• _SUPPLIED INFORMATION_:
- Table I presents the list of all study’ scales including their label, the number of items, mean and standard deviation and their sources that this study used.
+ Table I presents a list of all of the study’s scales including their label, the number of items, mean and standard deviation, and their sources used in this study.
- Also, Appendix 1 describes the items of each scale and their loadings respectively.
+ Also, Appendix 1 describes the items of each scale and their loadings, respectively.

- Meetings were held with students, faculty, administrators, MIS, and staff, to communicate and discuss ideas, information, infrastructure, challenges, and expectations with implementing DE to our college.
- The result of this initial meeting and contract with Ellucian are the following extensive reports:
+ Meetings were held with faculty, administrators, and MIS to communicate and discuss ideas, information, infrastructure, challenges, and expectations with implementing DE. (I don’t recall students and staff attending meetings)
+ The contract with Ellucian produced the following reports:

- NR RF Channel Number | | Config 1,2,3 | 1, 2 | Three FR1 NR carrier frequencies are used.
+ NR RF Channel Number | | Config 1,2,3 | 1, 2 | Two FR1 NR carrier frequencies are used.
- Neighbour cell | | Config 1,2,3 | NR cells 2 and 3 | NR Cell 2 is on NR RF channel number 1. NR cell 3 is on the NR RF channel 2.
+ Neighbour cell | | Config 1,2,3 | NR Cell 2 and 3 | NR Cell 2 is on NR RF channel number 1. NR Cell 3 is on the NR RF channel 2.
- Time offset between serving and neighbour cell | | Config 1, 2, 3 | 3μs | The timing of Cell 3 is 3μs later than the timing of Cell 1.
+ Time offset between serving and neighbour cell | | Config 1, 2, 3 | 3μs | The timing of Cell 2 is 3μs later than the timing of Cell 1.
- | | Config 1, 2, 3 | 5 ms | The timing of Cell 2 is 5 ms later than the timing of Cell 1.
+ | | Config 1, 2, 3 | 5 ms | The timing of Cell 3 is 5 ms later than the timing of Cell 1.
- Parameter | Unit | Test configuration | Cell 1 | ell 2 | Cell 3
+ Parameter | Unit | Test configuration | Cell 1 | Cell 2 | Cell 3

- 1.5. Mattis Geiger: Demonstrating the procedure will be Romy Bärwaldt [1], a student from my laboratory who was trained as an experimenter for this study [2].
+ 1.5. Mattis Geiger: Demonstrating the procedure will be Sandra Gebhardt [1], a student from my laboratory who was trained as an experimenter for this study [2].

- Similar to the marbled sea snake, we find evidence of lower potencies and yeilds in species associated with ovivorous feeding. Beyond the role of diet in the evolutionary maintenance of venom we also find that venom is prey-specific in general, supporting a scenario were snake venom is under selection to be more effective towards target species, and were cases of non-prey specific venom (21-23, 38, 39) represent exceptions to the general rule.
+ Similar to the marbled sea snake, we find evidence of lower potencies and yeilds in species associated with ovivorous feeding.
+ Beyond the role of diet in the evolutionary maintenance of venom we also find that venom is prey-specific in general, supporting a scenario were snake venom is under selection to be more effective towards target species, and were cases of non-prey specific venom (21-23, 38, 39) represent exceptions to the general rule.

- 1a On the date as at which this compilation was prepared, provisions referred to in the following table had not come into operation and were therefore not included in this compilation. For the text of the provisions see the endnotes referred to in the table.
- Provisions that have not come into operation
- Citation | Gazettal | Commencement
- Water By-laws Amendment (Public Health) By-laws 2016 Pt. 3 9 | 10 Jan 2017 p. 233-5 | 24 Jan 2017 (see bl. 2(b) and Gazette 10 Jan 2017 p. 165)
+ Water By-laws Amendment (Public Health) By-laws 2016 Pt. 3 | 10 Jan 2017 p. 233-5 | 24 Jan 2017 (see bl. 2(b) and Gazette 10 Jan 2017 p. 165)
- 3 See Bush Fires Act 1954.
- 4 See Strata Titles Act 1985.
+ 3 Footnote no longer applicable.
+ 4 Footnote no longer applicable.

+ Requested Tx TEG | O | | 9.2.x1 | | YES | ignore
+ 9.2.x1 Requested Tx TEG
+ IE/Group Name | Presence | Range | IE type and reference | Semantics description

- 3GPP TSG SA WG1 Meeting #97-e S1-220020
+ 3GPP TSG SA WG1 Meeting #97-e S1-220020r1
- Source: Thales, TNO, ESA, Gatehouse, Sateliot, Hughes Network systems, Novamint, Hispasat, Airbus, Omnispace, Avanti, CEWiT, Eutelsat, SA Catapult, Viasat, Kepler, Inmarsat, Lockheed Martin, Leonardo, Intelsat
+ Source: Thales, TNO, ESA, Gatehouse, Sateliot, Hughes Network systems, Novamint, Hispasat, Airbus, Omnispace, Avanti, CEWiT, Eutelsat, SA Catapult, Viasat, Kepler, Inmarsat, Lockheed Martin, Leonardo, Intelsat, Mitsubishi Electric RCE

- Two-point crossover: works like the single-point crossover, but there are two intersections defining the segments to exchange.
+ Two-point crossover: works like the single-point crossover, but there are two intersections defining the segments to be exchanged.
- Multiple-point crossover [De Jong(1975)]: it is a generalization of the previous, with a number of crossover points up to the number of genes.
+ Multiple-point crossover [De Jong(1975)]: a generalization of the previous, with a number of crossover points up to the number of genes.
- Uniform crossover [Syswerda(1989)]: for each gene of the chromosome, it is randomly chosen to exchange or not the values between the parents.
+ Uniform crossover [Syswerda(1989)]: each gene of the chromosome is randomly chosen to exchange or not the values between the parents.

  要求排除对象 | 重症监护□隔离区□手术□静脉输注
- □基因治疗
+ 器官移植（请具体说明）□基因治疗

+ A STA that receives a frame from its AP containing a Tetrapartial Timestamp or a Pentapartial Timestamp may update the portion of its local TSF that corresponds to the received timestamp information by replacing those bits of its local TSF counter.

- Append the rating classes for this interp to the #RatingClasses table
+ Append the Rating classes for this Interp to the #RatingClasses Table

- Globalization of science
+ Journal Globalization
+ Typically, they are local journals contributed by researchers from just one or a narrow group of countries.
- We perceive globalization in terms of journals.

• _ACTION ITEM_: Only a number is wanted here: the count of lines in the data that include the word "point".

• _THE COMPLETED TASK_: 4